↓↓↓
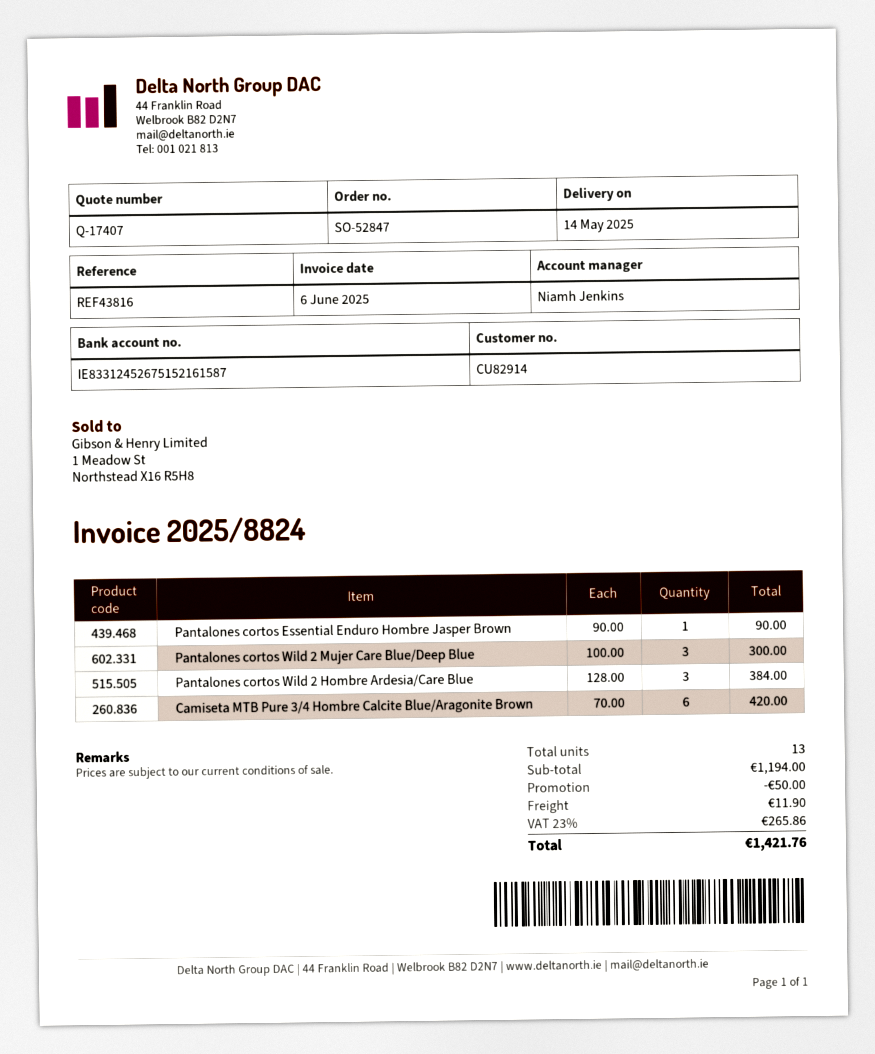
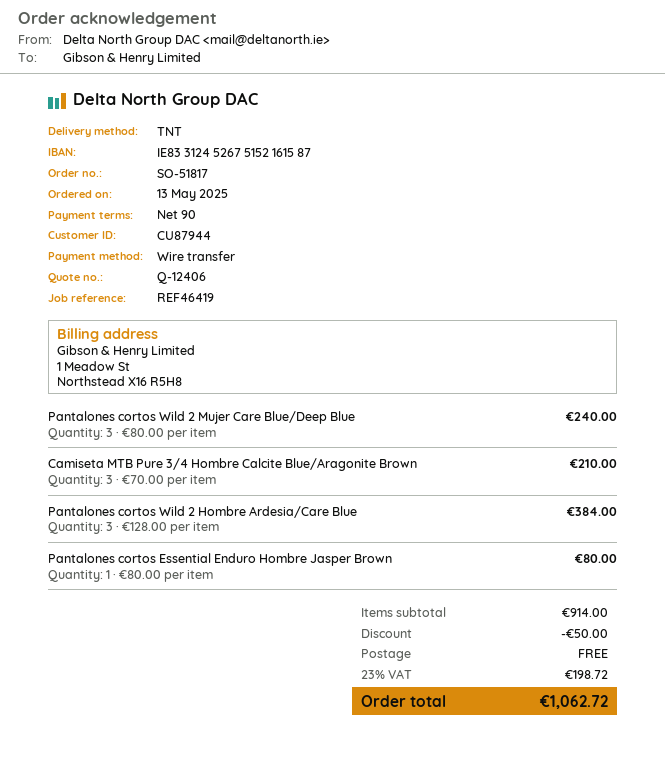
quote number: Q-17407 -> Q-12406
order number: SO-52847 -> SO-51817
customer number: CU82914 -> CU87944
reference: REF43816 -> REF46419
Pantalones cortos Essential Enduro Hombre Jasper Brown: 1 x 90.00 = 90.00 -> 1 x 80.00 = 80.00
Pantalones cortos Wild 2 Mujer Care Blue/Deep Blue: 3 x 100.00 = 300.00 -> 3 x 80.00 = 240.00
Camiseta MTB Pure 3/4 Hombre Calcite Blue/Aragonite Brown: 6 x 70.00 = 420.00 -> 3 x 70.00 = 210.00
subtotal: 1194.00 -> 914.00
shipping: 11.90 -> 0.00
tax: 23% = 265.86 -> 23% = 198.72
total: 1421.76 -> 1062.72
↑↑↑
Nothing but the lines from the one with "Pantalones cortos Wild" through the final line of the records may appear in the answer, and each must be transcribed exactly.

▸ **Answer space**:
Pantalones cortos Wild 2 Mujer Care Blue/Deep Blue: 3 x 100.00 = 300.00 -> 3 x 80.00 = 240.00
Camiseta MTB Pure 3/4 Hombre Calcite Blue/Aragonite Brown: 6 x 70.00 = 420.00 -> 3 x 70.00 = 210.00
subtotal: 1194.00 -> 914.00
shipping: 11.90 -> 0.00
tax: 23% = 265.86 -> 23% = 198.72
total: 1421.76 -> 1062.72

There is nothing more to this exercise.